Dyer, R.E.

R.E. Dyer

NIH, National Institutes of Health

For scientific accomplishments in the field of microbiological research and for distinguished service as Director of the National Institutes of Health during the war and postwar years.

Dr. R. Eugene Dyer is being honored in dual capacity, for his scientific accomplishments in the field of microbiological research and for the administration of the National Institutes of Health during the war and the post-war years, and, more recently, of the Research Grants Division of the Institute of the United States Public Health Service.

As a modest man of science, Dr. Dyer would undoubtedly have preferred to have the names of his associates and collaborators in the United States Public Health Service included in this citation. Yet with all due recognition of their valuable contributions, it was Dyer who consistently devoted most of his scientific career to the advancement of our knowledge of the rickettsial diseases of the United States, which culminated in the demonstration that the reservoir of New World typhus fever was in the rat, and that the rat flea was the vector responsible for transmission of this so-called “murine typhus” to human beings.
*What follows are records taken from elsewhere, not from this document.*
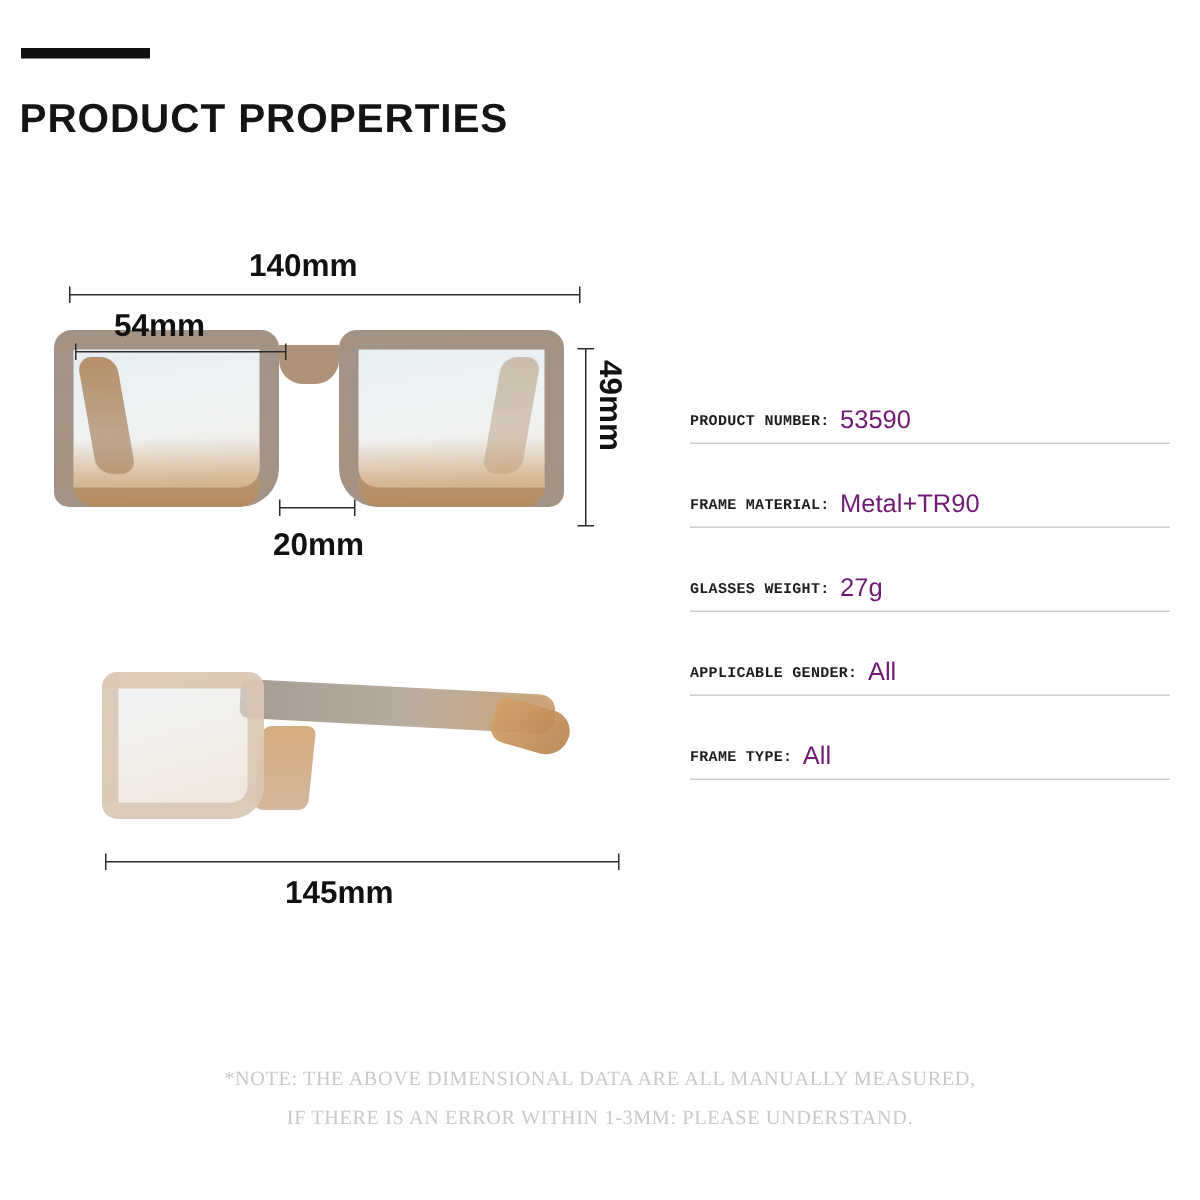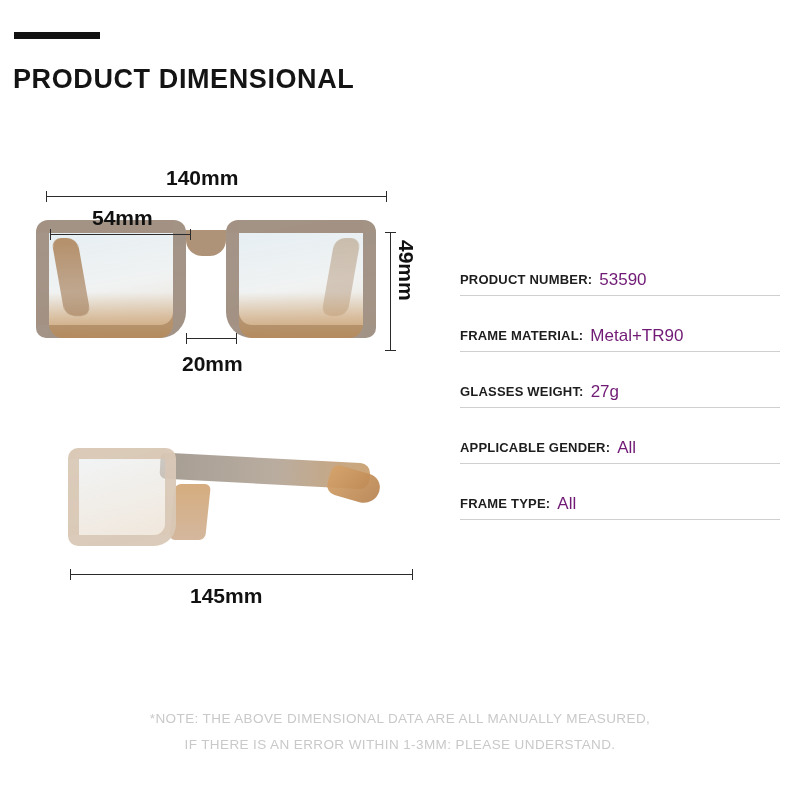"PRODUCT DIMENSIONAL" div.page-title { text: DIMENSIONAL -> PROPERTIES }
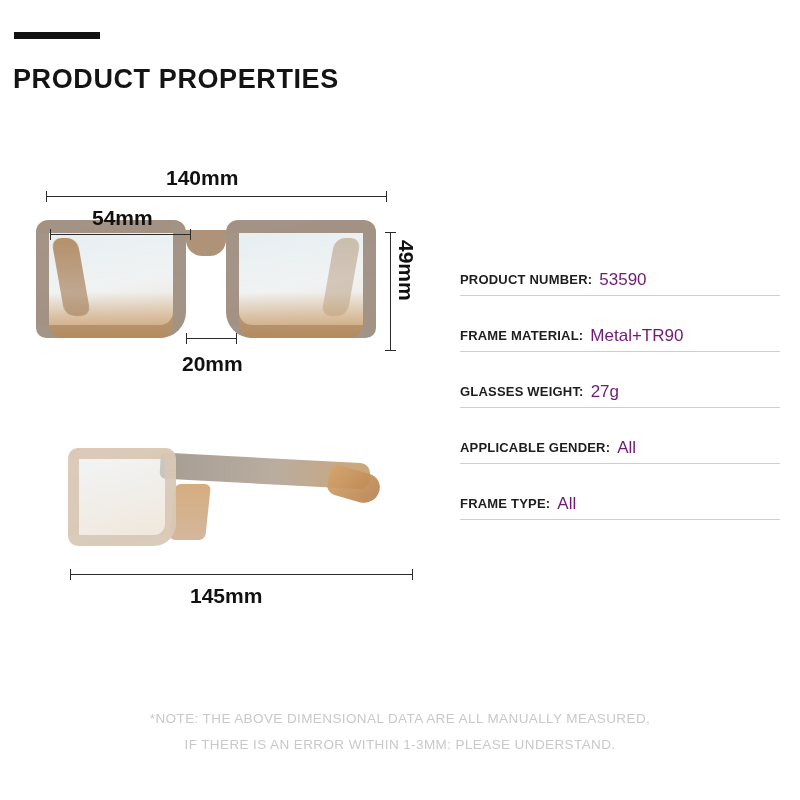"54mm" div.dim-label { left: 92px -> 76px }
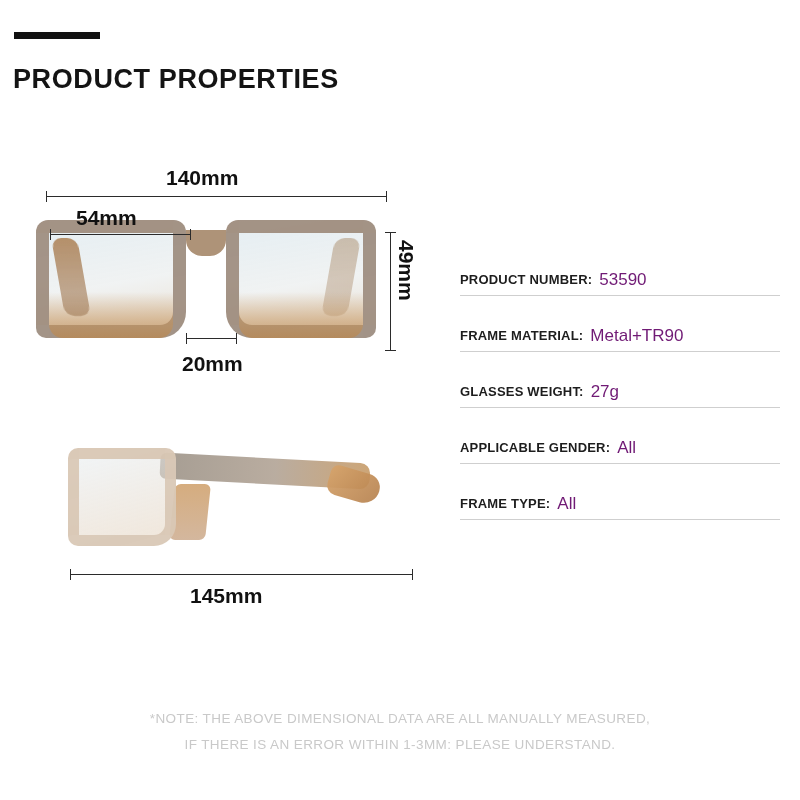"PRODUCT NUMBER:" .spec-key { font-family: none -> Liberation Mono, monospace; font-size: 13px -> 10px }
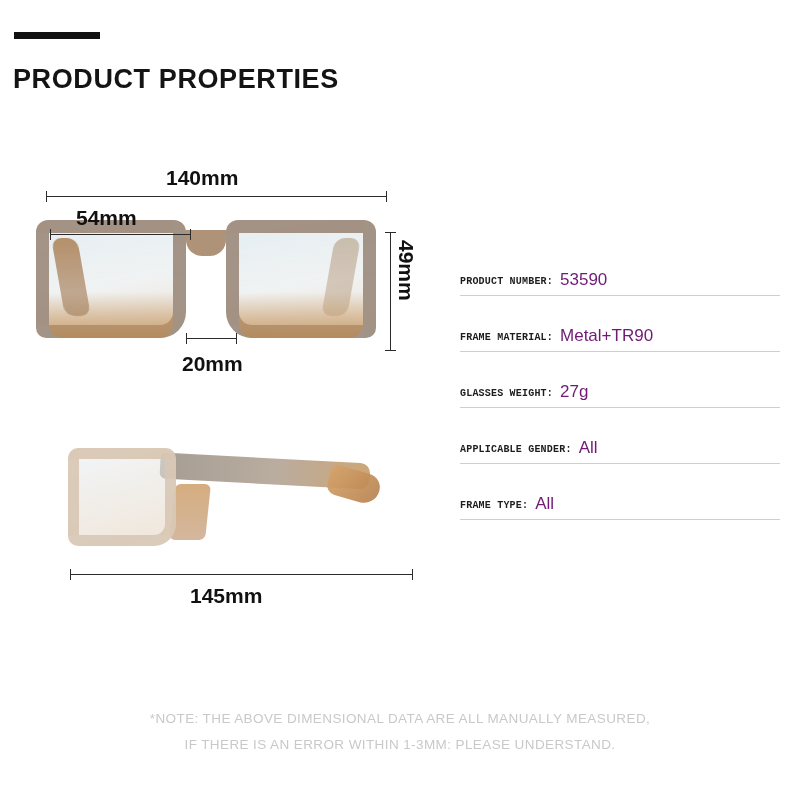"*NOTE: THE ABOVE DIMENSIONAL DATA" .note { font-family: none -> Liberation Serif, serif }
Dr. Dyer’s unusual administrative abilities and scientific distinction led ultimately to his appointment as director of the National Institute of Health. In this capacity, he greatly expanded the physical facilities of that agency and broadened the scope of its research programs in many directions. The scientific contributions of the National Institute of Health, especially during the period of the war, have never been adequately recognized by our government or by the people of this country. Under Dr. Dyer’s leadership during the war years, the Institute concentrated all its resources upon the advancement of scientific knowledge important for the war effort and unselfishly contributed its labors to the common effort in collaboration with the research services of the armed forces, the Committee on Medical Research of the National Research Council, the Office of Scientific Research and Development, and many other official and non-official scientific agencies. Throughout the war, the important scientific contributions of the Institute were pooled with those of others without thought of reward or even recognition. It is therefore not surprising that they remain unheralded.

Shortly after the end of the war and the termination of the wartime Office of Scientific Research and Development, Congress continued an important program of financial assistance to medical research with annual appropriations allocated to teaching institutions and research centers through the Public Health Service. As director, it was Dyer’s responsibility to devise the operational organization for the study of hundreds of applications for the support of research from scientific investigators and institutions throughout the country, to evaluate their relative merit and to determine the reasonableness of their financial needs. This was accomplished in part through the creation of a National Advisory Health Council, consisting of eminent experts in the various medical sciences, together with representatives of the research divisions of each of the armed services and other government agencies.

The National Advisory Health Council is, in turn, served by scientific study sections for each of the major divisions of medical research. These study sections, which include some of the best scientific minds in this country with a fair measure of geographic representation, study in detail all applications for grants-in-aid for research projects in their respective fields, and recommend appropriate action to the National Council.

With remarkable efficiency, an extraordinary number of applications have been processed by the staff of the Research Grants Division of the National Institute of Health, and millions of dollars are awarded annually in an effective and impartial manner by this Division to support and stimulate medical research throughout the country and to train hundreds of young investigators under a broad program of fellowships.